# Downspout drainage pipe



## deejclow (Aug 28, 2009)

One of the "fixes" I'm doing to get water away from the house is to put underground drains for my downspouts. I've dug the trenches and placed 4" corrugated pipe. I haven't filled in the trenches yet. because I was told by a friend that this type of pipe will readily clog up with debris and suggests I should use 4" smooth plastic pipe.
Am I OK with the corrugated pipe or should I replace with smooth?


----------



## Mr Chips (Mar 23, 2008)

Obviously, smooth pipe as less chance of clogging, but if you currently don't get a lot of leaves or sticks in your gutters, then you should be o.k. You could always put some type of gutter guards, or put strainers in your downspouts to keep debris out. 

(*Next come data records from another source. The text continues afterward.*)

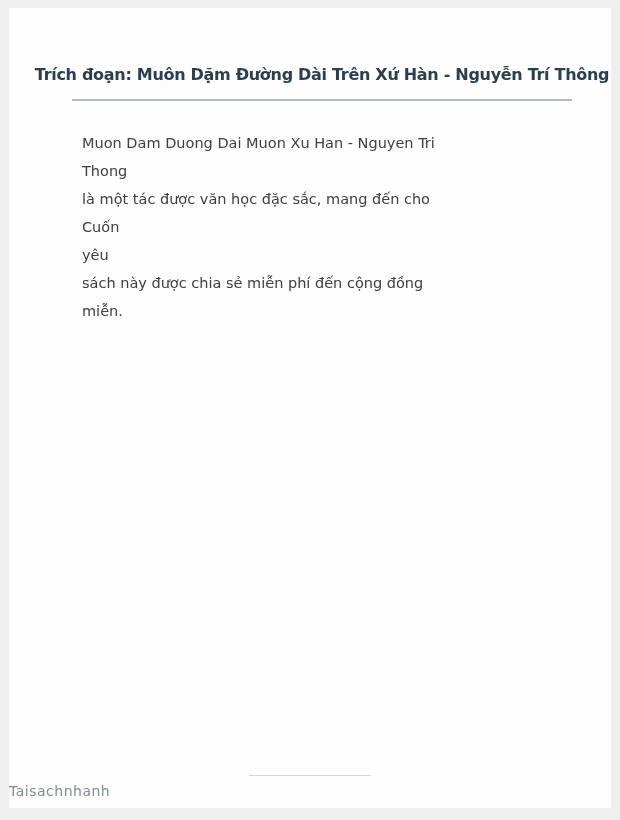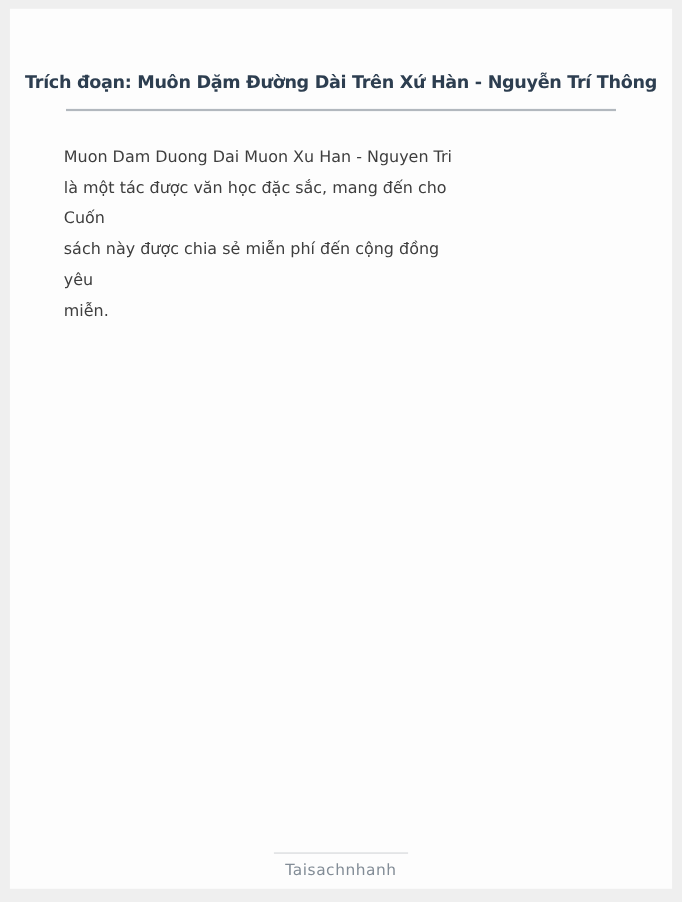"Trích đoạn: Muôn Dặm Đường" .card { padding-left: none -> 24px }
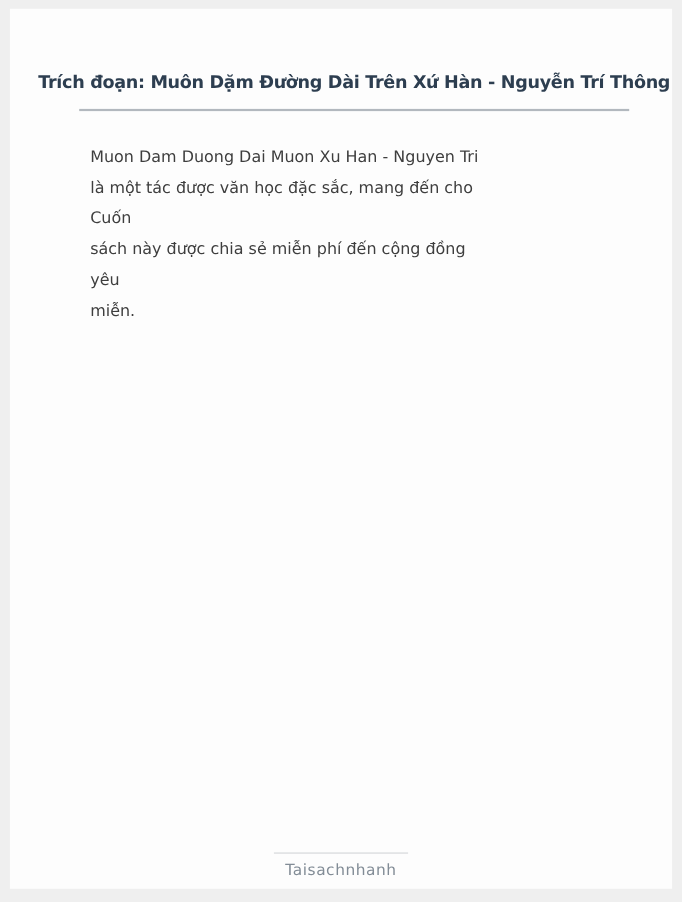"Thong" div.body-line { html: none -> <div>Thong</div> }
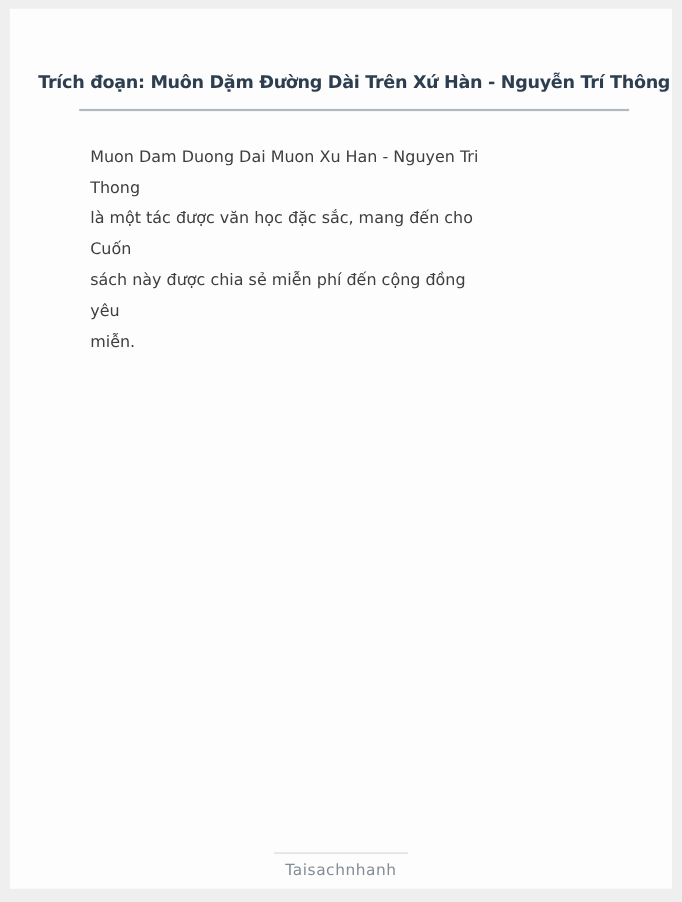"sách này được chia sẻ" div.body-line { order: before "yêu" -> after "yêu" }
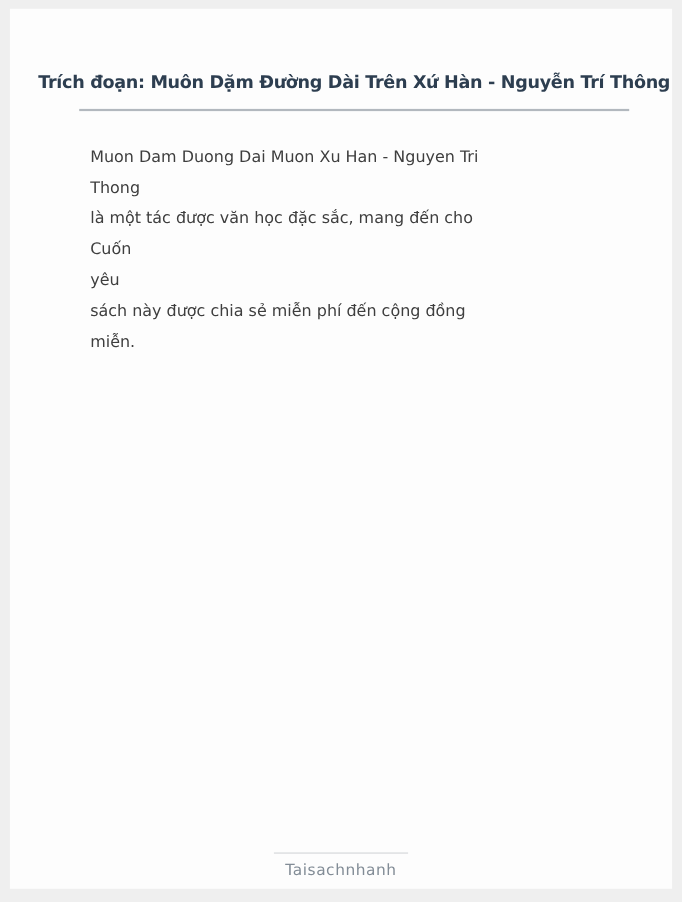"Taisachnhanh" .footer { text-align: center -> none }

if your gutters don't get clogged regularly, and you have a good bit of pitch in your underground pipe, you will probably be o.k. with the corrigated


----------



## TheDIYerGuy (Aug 15, 2009)

hey deejclow, well you right to get the corrugated pipe, _but,_ did you also get perforated version of the black corrugated pipe? Most landscapers who work on underground drain solutions would tell you this is the best way to go because it allows water to gradually spread out as it makes it's way down and out to the area where you would like to "daylight" it, or rather have the drain end above ground. The last thing to keep in mind about these perforated corrugated pipes is you _must_ use a "sock" as well. This material is thin and flexible and either comes in a roll separate from your pipe, or you can get the pipe already covered by it, either way it works great for keeping sediment out of your pipe while allowing water to pass through. Hope this helps!


----------



## concretemasonry (Oct 10, 2006)

Remember if you go with perforated pipe pipe it will carry less water and more importantly, it can also collect water from the surrounding soil, which further reduces the ability to remove the water. Water will enter or go either way. That is the reason to use non-perforated pipe if you want to carry the water away from the foundation to a lower area.

I have oversize downspouts and use solid to get about 20' away and 4 feet lower before switching to perforated to distribute the water.

Dick


----------



## bobssurfin (Aug 28, 2009)

I also used solid pipe with very good pitch to drywell. Works great so far.


----------



## deejclow (Aug 28, 2009)

Thanks all. Advice appreciated


----------



## downunder (Jun 13, 2008)

> That is the reason to use non-perforated pipe if you want to carry the water away from the foundation to a lower area.


ABSOLUTELY!



> because I was told by a friend that this type of pipe will readily clog up with debris and suggests I should use 4" smooth plastic pipe.


What "debris" are they talking about? You will get a certain amount of silt in there, which is why the sock mentioned above is a very good idea. That stuff is way too cheap not to use compared to having to dig it back up a couple of years later. Or are they talking about leaves, etc from the gutters? 

I would go with the smooth pipe just in case.


----------